Al acercarse más, encontró el campamento extrañamente desierto, con el viento silbando de manera inquietante a través de las tiendas. Aunque había café en el fuego y linternas brillando en los postes de las tiendas, Faraday no vio a nadie ni oyó sonidos provenientes de su interior cerrado. ¿Qué habría ocurrido?
—¿Hola? —llamó, y el viento se apresuró a llevarse de sus labios la palabra recién pronunciada.
Experimentó un instante de alarma, pero luego vio que alguien emergía de una de las tiendas: un hombre joven, que daba la impresión de no haberse afeitado o bañado en varios días.
—Será mejor que se aleje —le dijo a voces el desconocido—. Tenemos una enfermedad aquí.
—¿Qué clase de enfermedad? —preguntó a su vez Faraday, desmontando pero manteniendo la distancia.
—No lo sabemos. Ninguno de nosotros es médico.
—¿Están todos enfermos?
—Solo uno, hasta ahora.
Por la fuerza de la costumbre, Faraday viajaba siempre con su maletín médico, aunque nunca tuviera la intención de usarlo. Dio gracias ahora de que aquel hábito suyo lo hubiera acompañado al desierto. Al entrar en la tienda, se encontró con ocho personas apiñadas dentro, que miraban con cara de preocupación a un anciano caballero de blancas patillas que yacía tendido en un catre. Parecía dormido, aunque su respiración era superficial. Todos alzaron la vista al entrar él y cuando anunció: «Soy médico», se escapó de todas las gargantas un suspiro de alivio.
Se acercó al lado del enfermo y pidió a los demás que salieran. Dio la impresión de que todos se sentían felices de poder salir al frío crepúsculo, salvo una mujer joven que tenía los cabellos del color rubio platino más notable que Faraday hubiera visto en la vida.
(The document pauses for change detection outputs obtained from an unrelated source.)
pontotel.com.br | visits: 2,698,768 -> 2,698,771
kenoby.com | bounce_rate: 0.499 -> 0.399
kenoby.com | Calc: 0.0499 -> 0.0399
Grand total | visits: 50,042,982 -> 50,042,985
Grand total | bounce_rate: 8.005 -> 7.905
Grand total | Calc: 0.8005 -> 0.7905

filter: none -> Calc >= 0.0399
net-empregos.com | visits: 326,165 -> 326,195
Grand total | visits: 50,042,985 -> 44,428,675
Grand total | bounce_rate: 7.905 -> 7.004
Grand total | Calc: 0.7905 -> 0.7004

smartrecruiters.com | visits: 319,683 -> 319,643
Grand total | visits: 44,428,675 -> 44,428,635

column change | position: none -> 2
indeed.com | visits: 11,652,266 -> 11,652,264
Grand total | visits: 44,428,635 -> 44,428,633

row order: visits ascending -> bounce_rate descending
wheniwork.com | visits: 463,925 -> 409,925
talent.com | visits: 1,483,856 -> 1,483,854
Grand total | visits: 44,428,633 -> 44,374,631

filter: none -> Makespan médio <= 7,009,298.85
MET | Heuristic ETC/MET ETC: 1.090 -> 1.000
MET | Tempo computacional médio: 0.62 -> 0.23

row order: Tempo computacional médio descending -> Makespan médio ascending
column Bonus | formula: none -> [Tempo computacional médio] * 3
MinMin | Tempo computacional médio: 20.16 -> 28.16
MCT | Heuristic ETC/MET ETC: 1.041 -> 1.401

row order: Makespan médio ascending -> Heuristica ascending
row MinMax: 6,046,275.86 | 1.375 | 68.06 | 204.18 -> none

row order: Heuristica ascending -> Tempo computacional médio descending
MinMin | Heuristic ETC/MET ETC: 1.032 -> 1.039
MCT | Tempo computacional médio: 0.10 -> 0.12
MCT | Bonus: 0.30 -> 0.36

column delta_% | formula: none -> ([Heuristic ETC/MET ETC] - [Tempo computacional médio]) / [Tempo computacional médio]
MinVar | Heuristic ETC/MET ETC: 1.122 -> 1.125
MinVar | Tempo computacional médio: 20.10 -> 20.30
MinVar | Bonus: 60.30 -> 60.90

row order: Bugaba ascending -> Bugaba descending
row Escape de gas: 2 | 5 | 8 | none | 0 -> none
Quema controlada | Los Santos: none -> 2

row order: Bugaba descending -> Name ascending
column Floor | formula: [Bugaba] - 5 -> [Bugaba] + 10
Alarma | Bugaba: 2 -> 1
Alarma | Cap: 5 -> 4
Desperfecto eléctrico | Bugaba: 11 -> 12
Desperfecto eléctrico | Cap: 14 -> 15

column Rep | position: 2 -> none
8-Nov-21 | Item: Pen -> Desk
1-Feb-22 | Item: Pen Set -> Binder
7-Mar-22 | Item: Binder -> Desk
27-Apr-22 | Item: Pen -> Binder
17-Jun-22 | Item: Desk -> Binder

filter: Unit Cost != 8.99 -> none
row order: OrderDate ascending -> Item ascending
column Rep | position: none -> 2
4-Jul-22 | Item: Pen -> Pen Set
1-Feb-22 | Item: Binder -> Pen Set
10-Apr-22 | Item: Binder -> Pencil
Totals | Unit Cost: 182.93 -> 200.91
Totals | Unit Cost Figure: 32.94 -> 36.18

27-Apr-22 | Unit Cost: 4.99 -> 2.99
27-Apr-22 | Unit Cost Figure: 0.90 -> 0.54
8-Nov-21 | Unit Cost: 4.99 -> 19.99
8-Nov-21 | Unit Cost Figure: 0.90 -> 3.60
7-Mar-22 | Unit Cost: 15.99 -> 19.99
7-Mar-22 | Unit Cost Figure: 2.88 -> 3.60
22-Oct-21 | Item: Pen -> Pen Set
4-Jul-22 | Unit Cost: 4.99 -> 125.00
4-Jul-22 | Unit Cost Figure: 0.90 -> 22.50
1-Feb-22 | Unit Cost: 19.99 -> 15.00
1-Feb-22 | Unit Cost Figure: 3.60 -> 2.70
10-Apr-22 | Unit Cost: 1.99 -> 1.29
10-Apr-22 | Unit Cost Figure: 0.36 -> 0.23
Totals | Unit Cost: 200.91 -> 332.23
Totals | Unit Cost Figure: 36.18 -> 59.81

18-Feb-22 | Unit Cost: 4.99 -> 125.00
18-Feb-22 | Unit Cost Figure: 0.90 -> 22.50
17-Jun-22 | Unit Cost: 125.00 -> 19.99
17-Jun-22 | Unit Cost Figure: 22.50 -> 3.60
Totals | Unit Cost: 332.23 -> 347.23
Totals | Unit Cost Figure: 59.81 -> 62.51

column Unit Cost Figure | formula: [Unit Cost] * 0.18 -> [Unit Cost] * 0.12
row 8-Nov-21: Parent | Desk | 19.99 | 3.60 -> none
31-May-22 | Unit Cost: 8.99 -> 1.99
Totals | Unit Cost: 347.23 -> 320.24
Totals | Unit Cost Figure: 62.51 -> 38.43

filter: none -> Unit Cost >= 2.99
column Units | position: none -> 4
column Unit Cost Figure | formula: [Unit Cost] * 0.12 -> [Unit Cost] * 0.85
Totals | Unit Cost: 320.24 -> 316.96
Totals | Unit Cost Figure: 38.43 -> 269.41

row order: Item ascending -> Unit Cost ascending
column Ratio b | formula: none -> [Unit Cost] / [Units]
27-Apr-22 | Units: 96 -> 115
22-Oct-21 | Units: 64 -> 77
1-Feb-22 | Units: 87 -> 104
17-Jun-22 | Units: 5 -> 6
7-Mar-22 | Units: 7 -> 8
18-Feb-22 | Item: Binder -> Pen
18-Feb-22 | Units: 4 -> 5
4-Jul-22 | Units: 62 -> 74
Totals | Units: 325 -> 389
Parecía ajena por completo a su presencia y se hallaba sentada a la cabecera del anciano, sosteniendo una de sus flácidas manos.
Mientras Faraday abría su maletín y sacaba de dentro el estetoscopio, estudió el rostro del enfermo. Puesto que los restantes componentes del grupo eran todos jóvenes y parecían estudiantes, dedujo que su paciente debía de ser el profesor Delafield, que había venido de la costa Este para estudiar los pictogramas indios. ¿Qué podía haber ocurrido para que estuviera en semejante estado?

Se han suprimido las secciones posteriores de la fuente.